▶ [WORK ORDER]:
Reproduce each line of the material exactly, minus any picture.

# # # # # # #

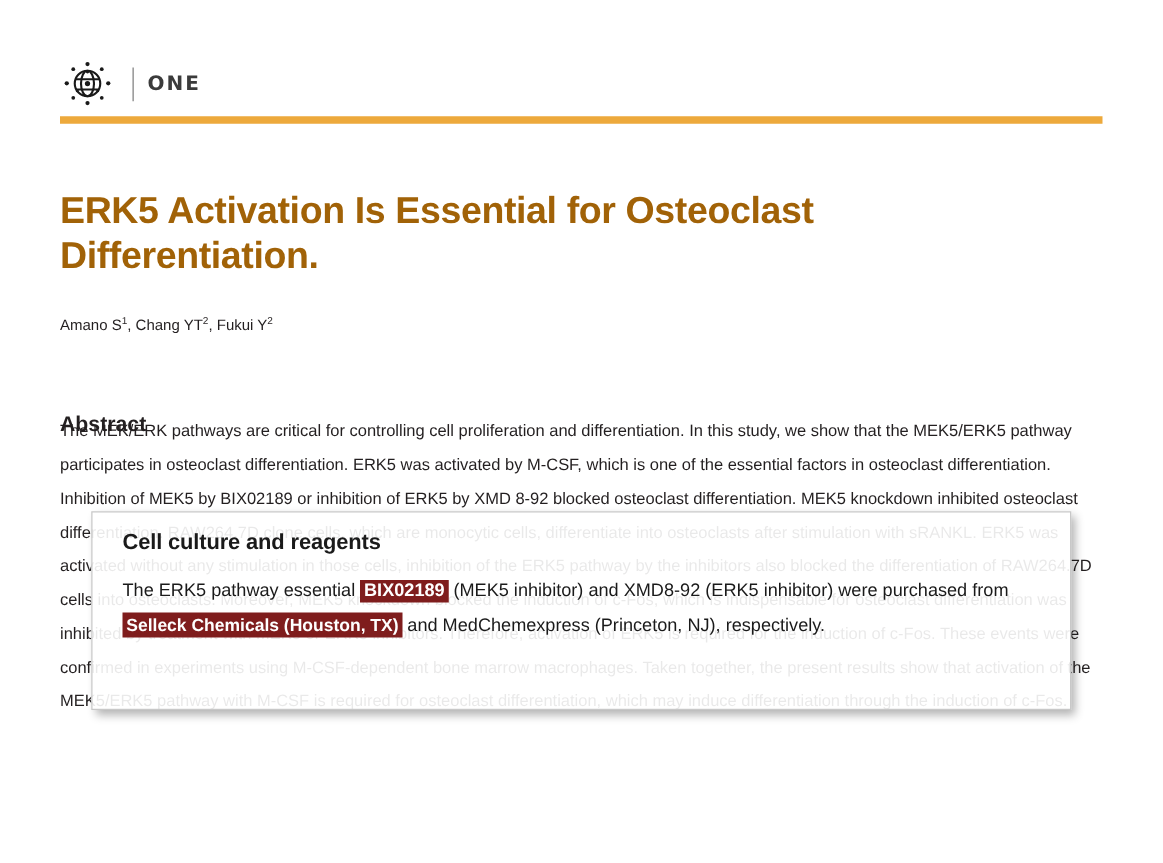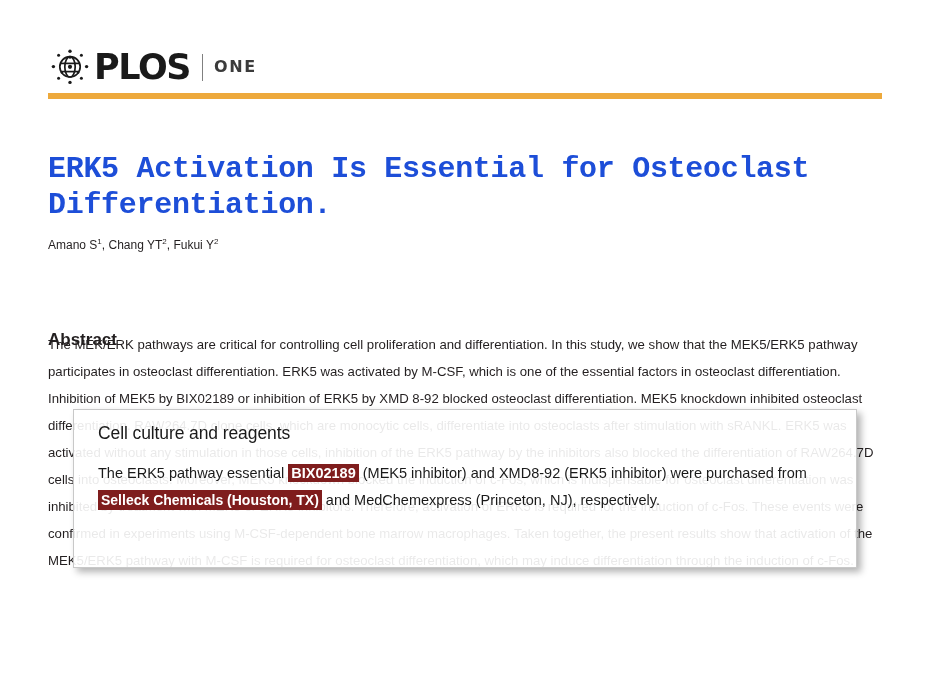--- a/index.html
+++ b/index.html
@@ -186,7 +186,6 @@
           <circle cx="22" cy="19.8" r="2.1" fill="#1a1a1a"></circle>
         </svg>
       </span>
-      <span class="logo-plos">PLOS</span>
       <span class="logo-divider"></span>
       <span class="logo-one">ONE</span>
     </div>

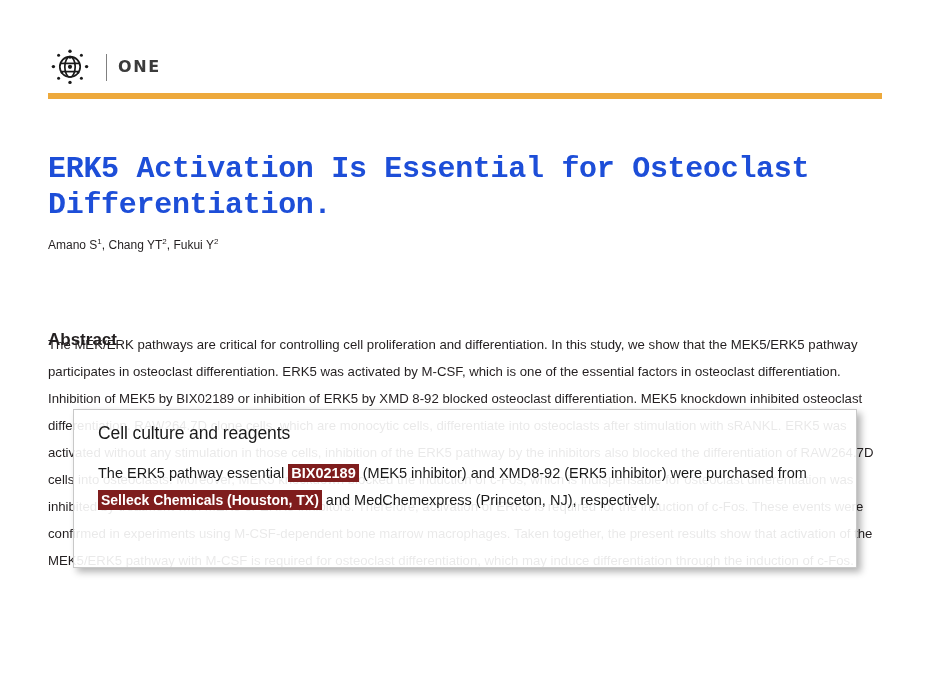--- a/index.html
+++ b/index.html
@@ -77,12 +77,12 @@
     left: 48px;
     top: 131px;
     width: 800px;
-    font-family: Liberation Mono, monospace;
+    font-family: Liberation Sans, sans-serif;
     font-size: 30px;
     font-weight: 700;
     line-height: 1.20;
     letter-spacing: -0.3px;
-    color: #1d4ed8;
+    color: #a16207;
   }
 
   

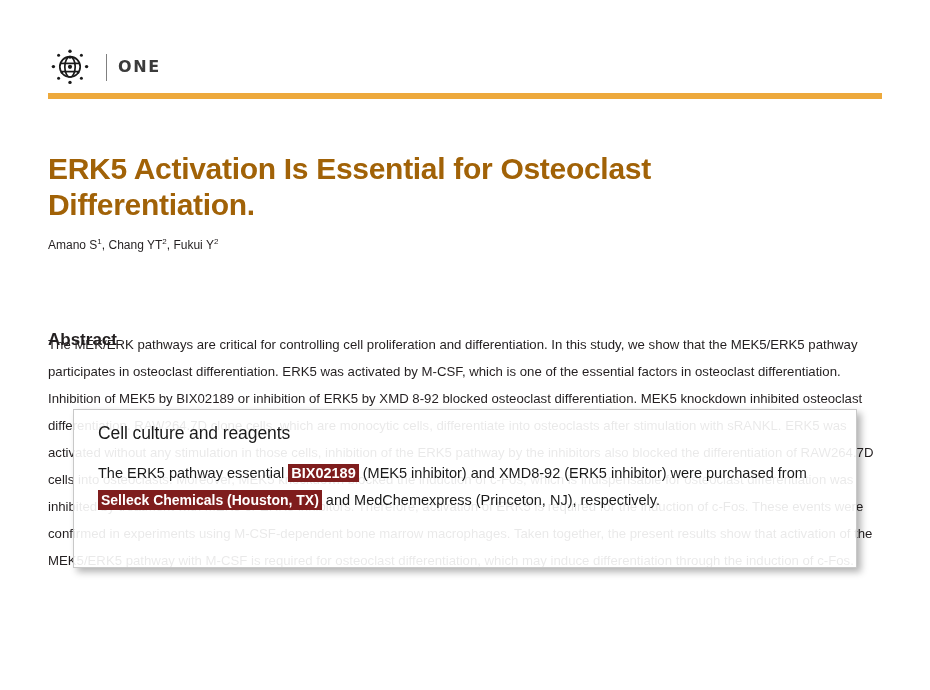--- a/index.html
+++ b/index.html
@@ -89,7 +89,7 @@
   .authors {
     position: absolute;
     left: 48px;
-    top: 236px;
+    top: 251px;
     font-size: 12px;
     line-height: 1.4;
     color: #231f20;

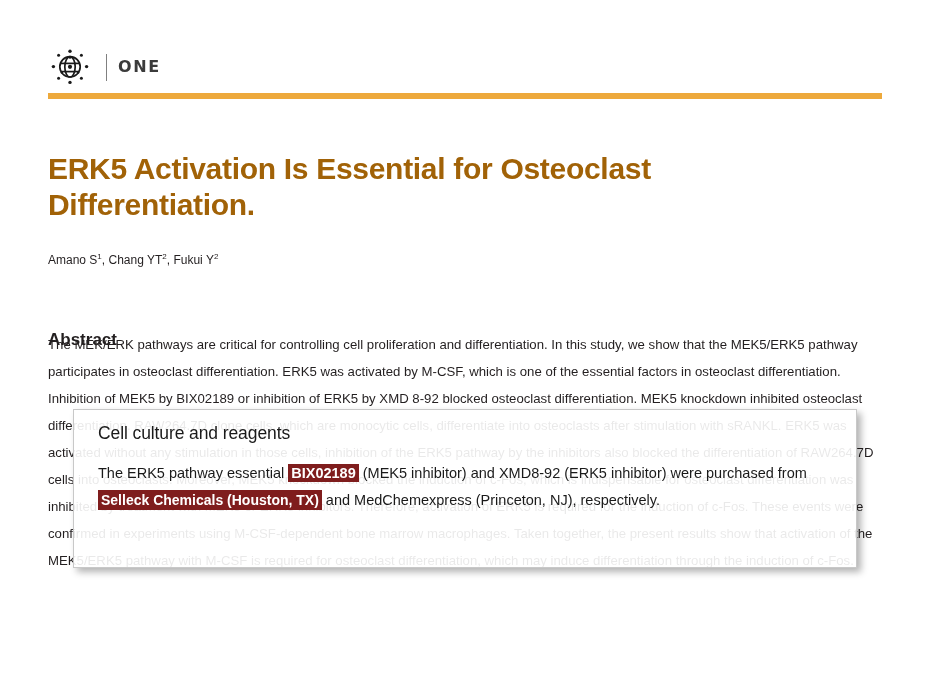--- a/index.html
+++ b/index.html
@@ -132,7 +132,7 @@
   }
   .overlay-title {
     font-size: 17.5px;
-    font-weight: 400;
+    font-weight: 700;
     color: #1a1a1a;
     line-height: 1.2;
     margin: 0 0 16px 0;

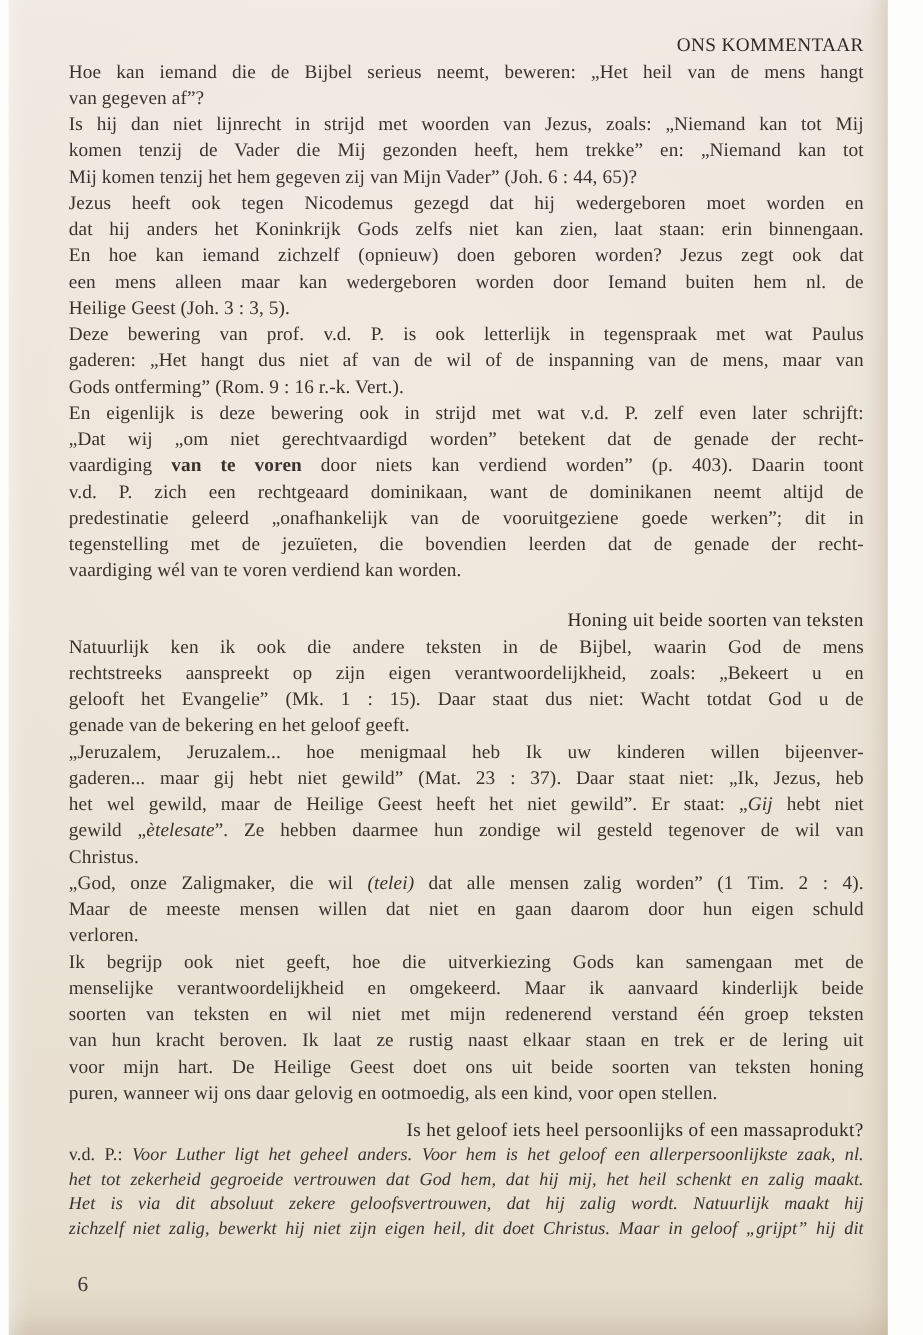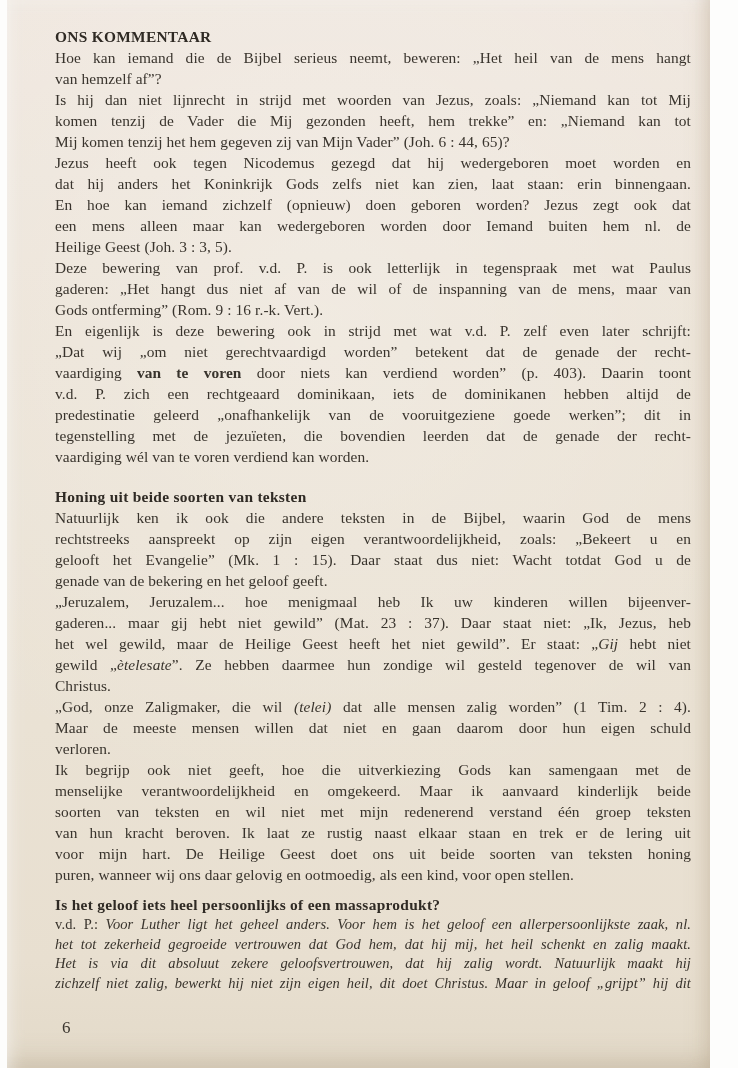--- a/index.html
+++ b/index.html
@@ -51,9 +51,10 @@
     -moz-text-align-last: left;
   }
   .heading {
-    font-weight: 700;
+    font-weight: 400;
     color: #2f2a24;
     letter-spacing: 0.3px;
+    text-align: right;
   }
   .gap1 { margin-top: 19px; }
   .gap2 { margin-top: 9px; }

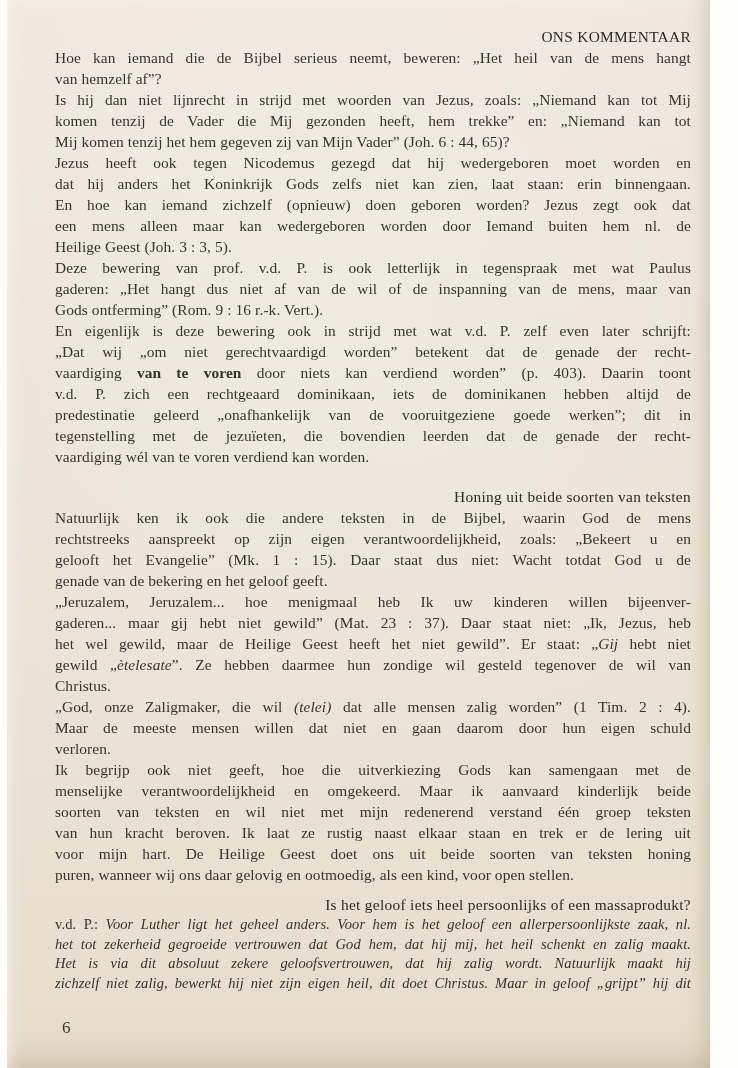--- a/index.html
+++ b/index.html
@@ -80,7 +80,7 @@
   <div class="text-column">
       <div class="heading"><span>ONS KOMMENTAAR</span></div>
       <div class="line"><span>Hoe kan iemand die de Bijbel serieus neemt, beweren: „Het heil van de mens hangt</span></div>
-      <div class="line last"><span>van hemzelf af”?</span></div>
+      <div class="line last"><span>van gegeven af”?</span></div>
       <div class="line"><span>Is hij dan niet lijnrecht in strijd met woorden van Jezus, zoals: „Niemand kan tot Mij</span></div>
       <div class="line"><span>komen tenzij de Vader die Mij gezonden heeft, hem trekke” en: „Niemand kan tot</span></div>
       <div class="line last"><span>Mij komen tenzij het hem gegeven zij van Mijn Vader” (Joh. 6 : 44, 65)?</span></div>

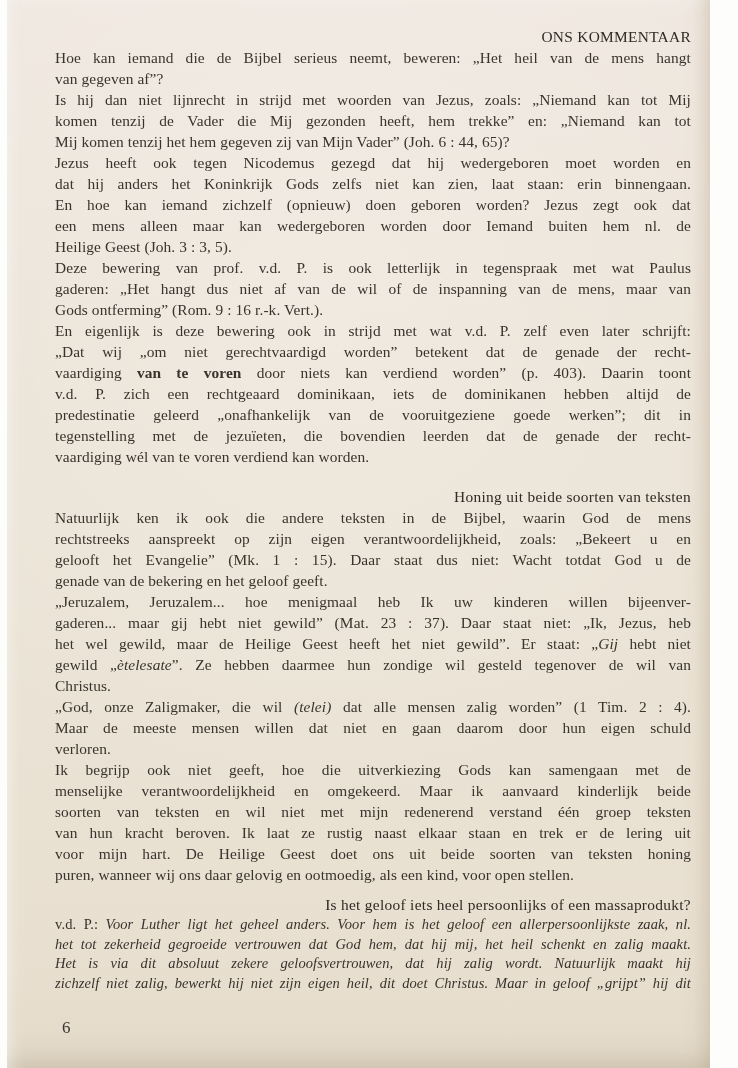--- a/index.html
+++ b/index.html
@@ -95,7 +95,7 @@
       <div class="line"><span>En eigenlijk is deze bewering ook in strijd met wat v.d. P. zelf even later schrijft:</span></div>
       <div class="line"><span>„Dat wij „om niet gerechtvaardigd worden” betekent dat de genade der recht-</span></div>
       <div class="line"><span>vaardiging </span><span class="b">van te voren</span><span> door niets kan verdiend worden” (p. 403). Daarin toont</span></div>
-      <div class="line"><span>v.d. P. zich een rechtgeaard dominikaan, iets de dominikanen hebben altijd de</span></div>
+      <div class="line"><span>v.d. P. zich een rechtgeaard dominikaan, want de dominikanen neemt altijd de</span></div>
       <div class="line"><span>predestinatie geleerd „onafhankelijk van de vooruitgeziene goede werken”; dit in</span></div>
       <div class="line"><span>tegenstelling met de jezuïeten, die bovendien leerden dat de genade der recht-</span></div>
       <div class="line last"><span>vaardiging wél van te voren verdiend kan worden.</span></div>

# # # # # # #

▶ [SOLUTION TO THIS TASK]:
--- a/index.html
+++ b/index.html
@@ -186,7 +186,6 @@
           <circle cx="22" cy="19.8" r="2.1" fill="#1a1a1a"></circle>
         </svg>
       </span>
-      <span class="logo-plos">PLOS</span>
       <span class="logo-divider"></span>
       <span class="logo-one">ONE</span>
     </div>

--- a/index.html
+++ b/index.html
@@ -77,12 +77,12 @@
     left: 48px;
     top: 131px;
     width: 800px;
-    font-family: Liberation Mono, monospace;
+    font-family: Liberation Sans, sans-serif;
     font-size: 30px;
     font-weight: 700;
     line-height: 1.20;
     letter-spacing: -0.3px;
-    color: #1d4ed8;
+    color: #a16207;
   }
 
   

--- a/index.html
+++ b/index.html
@@ -89,7 +89,7 @@
   .authors {
     position: absolute;
     left: 48px;
-    top: 236px;
+    top: 251px;
     font-size: 12px;
     line-height: 1.4;
     color: #231f20;

--- a/index.html
+++ b/index.html
@@ -132,7 +132,7 @@
   }
   .overlay-title {
     font-size: 17.5px;
-    font-weight: 400;
+    font-weight: 700;
     color: #1a1a1a;
     line-height: 1.2;
     margin: 0 0 16px 0;

--- a/index.html
+++ b/index.html
@@ -51,9 +51,10 @@
     -moz-text-align-last: left;
   }
   .heading {
-    font-weight: 700;
+    font-weight: 400;
     color: #2f2a24;
     letter-spacing: 0.3px;
+    text-align: right;
   }
   .gap1 { margin-top: 19px; }
   .gap2 { margin-top: 9px; }

--- a/index.html
+++ b/index.html
@@ -80,7 +80,7 @@
   <div class="text-column">
       <div class="heading"><span>ONS KOMMENTAAR</span></div>
       <div class="line"><span>Hoe kan iemand die de Bijbel serieus neemt, beweren: „Het heil van de mens hangt</span></div>
-      <div class="line last"><span>van hemzelf af”?</span></div>
+      <div class="line last"><span>van gegeven af”?</span></div>
       <div class="line"><span>Is hij dan niet lijnrecht in strijd met woorden van Jezus, zoals: „Niemand kan tot Mij</span></div>
       <div class="line"><span>komen tenzij de Vader die Mij gezonden heeft, hem trekke” en: „Niemand kan tot</span></div>
       <div class="line last"><span>Mij komen tenzij het hem gegeven zij van Mijn Vader” (Joh. 6 : 44, 65)?</span></div>

--- a/index.html
+++ b/index.html
@@ -95,7 +95,7 @@
       <div class="line"><span>En eigenlijk is deze bewering ook in strijd met wat v.d. P. zelf even later schrijft:</span></div>
       <div class="line"><span>„Dat wij „om niet gerechtvaardigd worden” betekent dat de genade der recht-</span></div>
       <div class="line"><span>vaardiging </span><span class="b">van te voren</span><span> door niets kan verdiend worden” (p. 403). Daarin toont</span></div>
-      <div class="line"><span>v.d. P. zich een rechtgeaard dominikaan, iets de dominikanen hebben altijd de</span></div>
+      <div class="line"><span>v.d. P. zich een rechtgeaard dominikaan, want de dominikanen neemt altijd de</span></div>
       <div class="line"><span>predestinatie geleerd „onafhankelijk van de vooruitgeziene goede werken”; dit in</span></div>
       <div class="line"><span>tegenstelling met de jezuïeten, die bovendien leerden dat de genade der recht-</span></div>
       <div class="line last"><span>vaardiging wél van te voren verdiend kan worden.</span></div>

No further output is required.